Zimbabwe Academy of Sciences
- Abbreviation: ZAS
- Formation: October 2004; 21 years ago
- Founder: Research Council of Zimbabwe
- Founded at: Harare, Zimbabwe
- Type: National academy
- Purpose: To promote scientific research and advise policymakers on science-related issues
- Headquarters: Harare, Zimbabwe
- Fields: Tropical resources, ecology, environment and climate
- Members: 35 (2005)
- Affiliations: InterAcademy Partnership, Network of African Science Academies
- Website: www.zas.ac.zw

= Zimbabwe Academy of Sciences =

Zimbabwe's national science academy

The Zimbabwe Academy of Sciences (ZAS) is a national academy of sciences in Zimbabwe, formed in 2004 by the Research Council of Zimbabwe (RCZ). It addresses subjects such as tropical resources, ecology, and environmental and climate studies. The academy is affiliated with the InterAcademy Partnership and the Network of African Science Academies.

==History==
ZAS was established in October 2004 after the RCZ conducted a study of global science academies. The RCZ held discussions with existing professional bodies to discuss the need for a national science academy in Zimbabwe. The formation of ZAS was supported by policymakers consulted by the foundation committee.

By 2005, ZAS had 10 fellows and 25 members, making a total of 35 scientists.
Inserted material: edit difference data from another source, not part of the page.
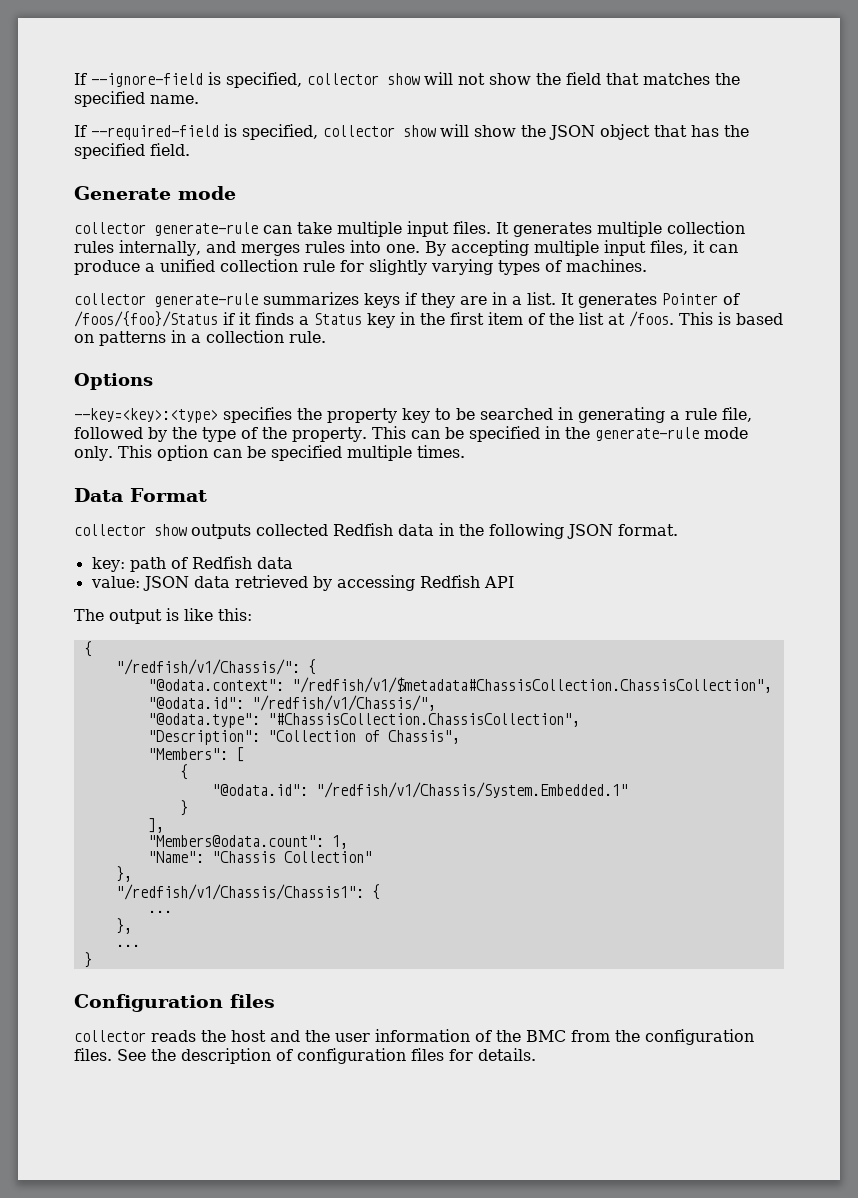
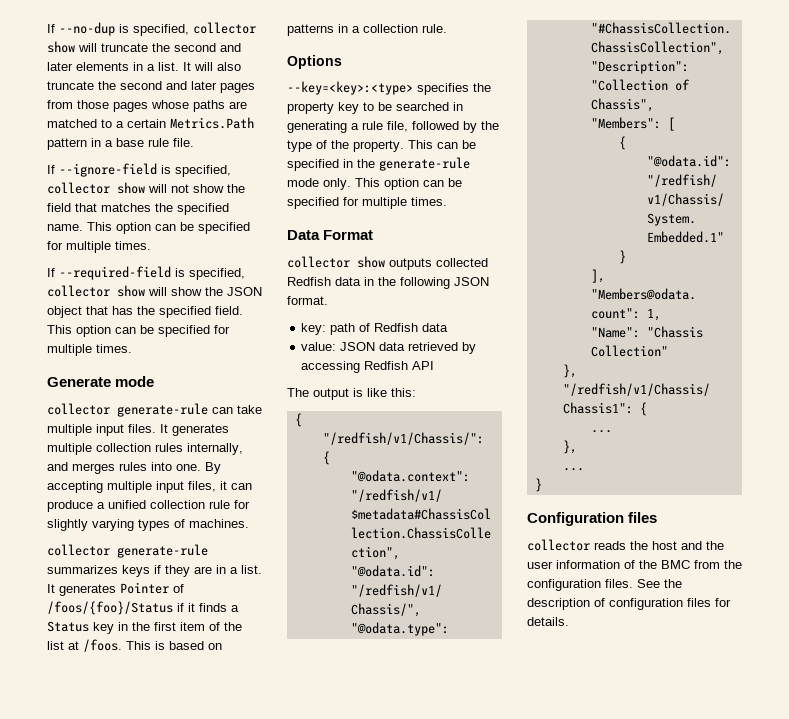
[74,73,87,85] If -> [47,22,256,36] [47,41,241,53] [47,62,241,71] [47,81,255,93] [47,100,247,112] [47,117,254,129] [47,138,194,150] [47,165,55,174] If --no-dup is specified, collector show will truncate the second and later elements in a list. It will also truncate the second and later pages from those pages whose paths are matched to a certain Metrics.Path pattern in a base rule file. // If
(199, 99) none -> [87,222,250,234] [47,241,151,253] This option can be specified for multiple times.
(190, 149) none -> [47,325,230,337] [47,344,132,356] This option can be specified for multiple times.
(342, 453) none -> [343,197,359,206] for

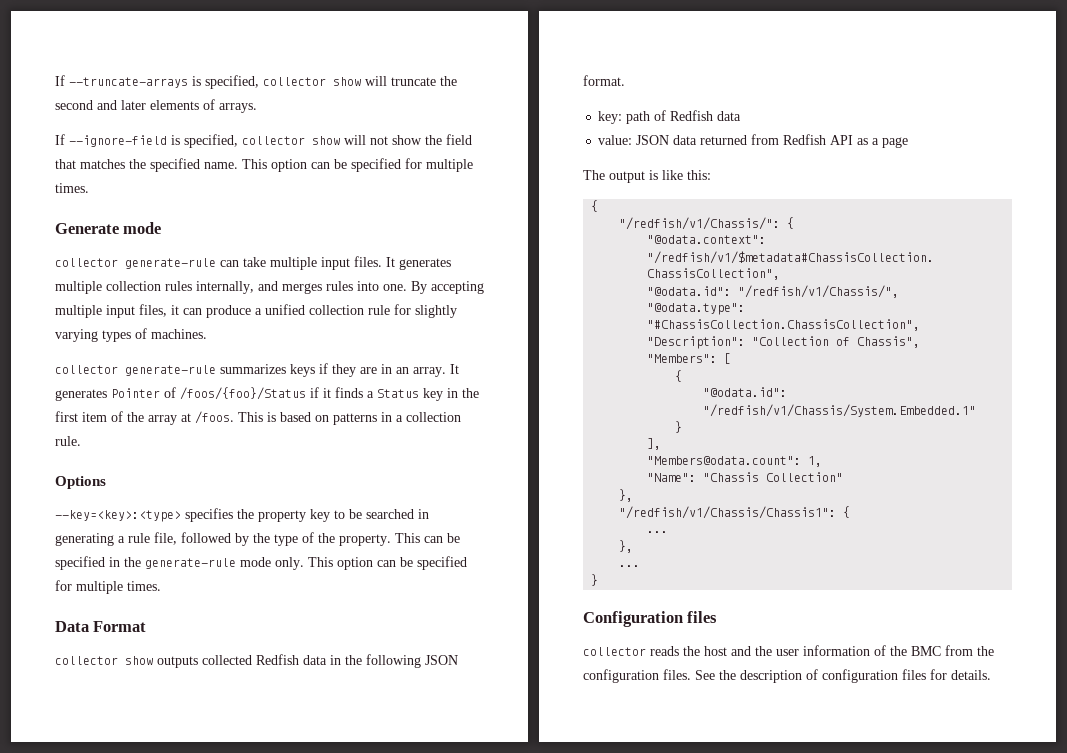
[47,22,115,36] If --no-dup -> [55,75,188,88] If --truncate-arrays
[133,62,241,71] [47,81,255,93] [47,100,247,112] [47,117,254,129] [47,138,194,150] in a list. It will also truncate the second and later pages from those pages whose paths are matched to a certain Metrics.Path pattern in a base rule file. -> [203,99,257,113] of arrays.
[47,266,245,280] [47,285,262,297] [47,306,243,318] [47,325,230,337] [47,344,132,356] // If --required-field is specified, collector show will show the JSON object that has the specified field. This option can be specified for multiple times. -> (89, 188) none
[230,565,262,574] a list. -> [396,367,446,377] an array.
[47,641,64,650] list -> [148,415,177,425] array
[408,342,477,354] [301,361,361,373] retrieved by accessing -> [700,134,780,145] returned from
(435, 365) none -> [857,137,909,148] as a page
The academy was seeking funding from various sources, including the government, the private sector, and international donors.

==Objectives==
ZAS's objectives include promoting scientific research in Zimbabwe and the region, providing advice on science-related issues, fostering cooperation among scientists and scientific institutions, recognising contributions to science and society, and disseminating scientific knowledge.

==Activities==
ZAS conducts activities to achieve its objectives, such as organising scientific events, publishing scientific literature, participating in scientific networks, providing scientific advice, recognising scientists and researchers with awards, and promoting science education and outreach programs.

==Publications==
ZAS publishes the Zimbabwe Journal of Science and Technology, a peer-reviewed journal that covers science and technology, including natural, applied, and social sciences, as well as engineering and mathematics. ZAS also produces the Zimbabwe Science News, a quarterly newsletter that includes news, events, and activities of ZAS and its members, and articles on current scientific issues.

==Membership==
Current members of the ZAS include Christopher Magadza, David Simbi, Christopher Chetsanga, Francisca Mutapi, Paramu Mafongoya, and Idah Sithole-Niang.